Following public consultation, on 23 February 2023, the EDPB have also issued their finalised Guidelines 05/2021 on the interplay between Article 3 and Chapter V GDPR. The guidelines provide some welcome clarity in regard to what constitutes a 'transfer' requiring compliance with the international transfer rules set out in Chapter V of the GDPR.

Data Subject Access Requests ("DSARs")

Over the past year, the EDPB and DPC have each published guidelines on the right of access to help controllers understand the scope of their obligations under Article 15 GDPR (available here and here). Whilst these non-binding guidelines are informative, in many ways they raise the bar in regard to what is expected from controllers when responding to access requests. Two issues, in particular, are worth noting.

First, the draft EDPB guidelines reject any proportionality limit with regard to the efforts a controller has to expend on responding to a DSAR. This is surprising as to date there have been strong grounds to believe that a controller is only required to take reasonable and proportionate steps to search for personal data in line with the EU principle of proportionality. It remains to be seen if this approach will be endorsed in the finalised guidelines. In contrast, the DPC guidelines state that controllers are not obliged to conduct searches which go beyond what is reasonable in terms of time and money, taking into account the circumstances of the case. 

Second, both sets of guidelines indicate that  in order to meet the information requirements in Article 15(1) and (2) GDPR it is not sufficient for companies to provide a copy of, or link to, or extract of their privacy notice, when responding to access requests.

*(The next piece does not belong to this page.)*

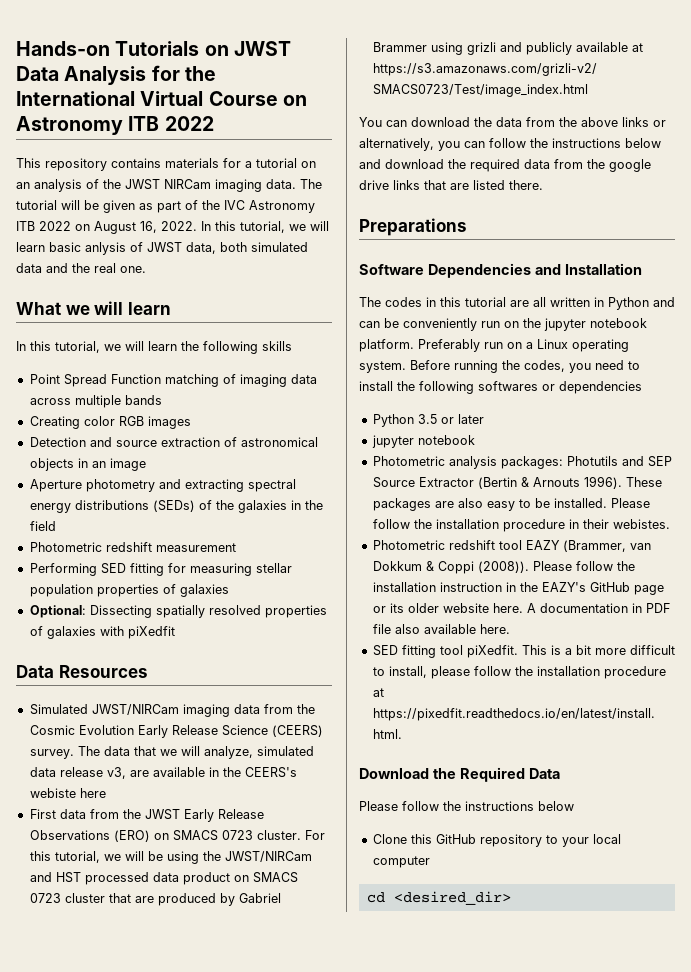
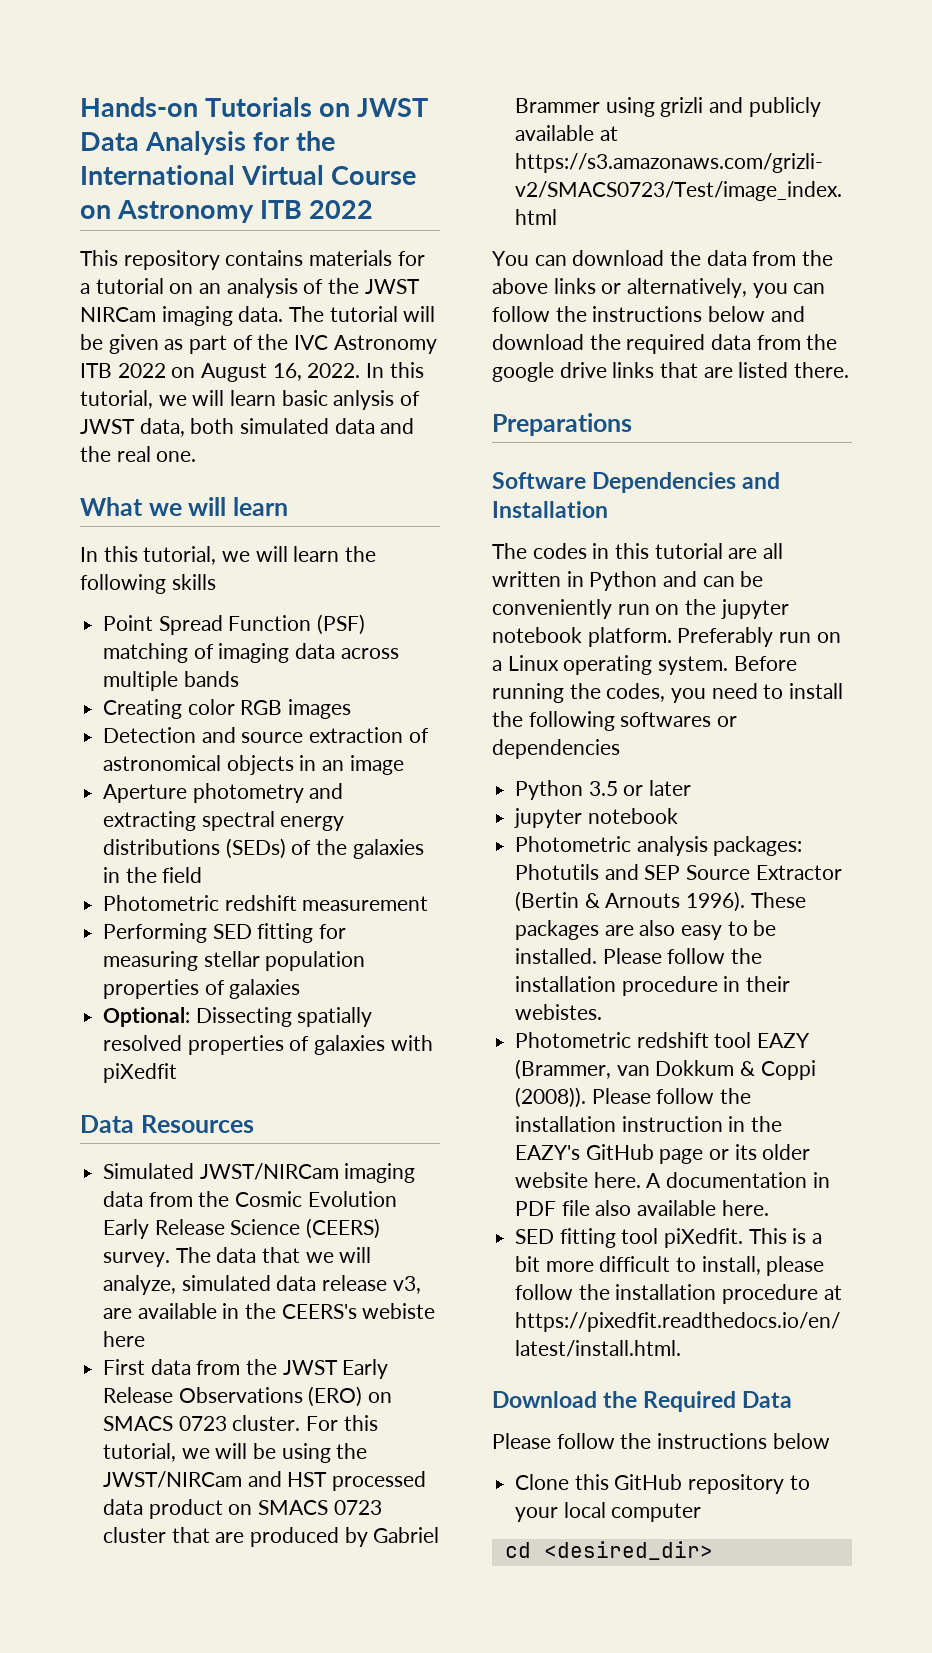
- Point Spread Function matching of imaging data across multiple bands
+ Point Spread Function (PSF) matching of imaging data across multiple bands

Rather, organisations are required to update and tailor the information in the privacy notice to reflect the processing operations carried out with regard to the data subject making the request. A recent ruling from the CJEU ( Case C-151/21) supports this view. This will unfortunately make responding to access requests a more burdensome task for many organisations.

Further cases regarding the scope of the right of access under Article 15 GDPR are currently pending before the CJEU which should provide greater clarity on the scope of the right of access.

Resources:

Cookie Compliance

Cookie compliance continues to be an enforcement trend. In January 2023, the EDPB Cookie Banner Task Force published a report which provides some tips on how to comply with the cookie rules in the ePrivacy Directive. The Report was issued following complaints from NOYB, and investigations by EU DPAs in relation to certain companies' cookie banners and policies. In light of the report and continued enforcement of cookie rules by EU DPAs across Europe, it would be prudent for organisations to revisit their cookie practices to ensure they comply with the cookie rules and expectations of Regulators.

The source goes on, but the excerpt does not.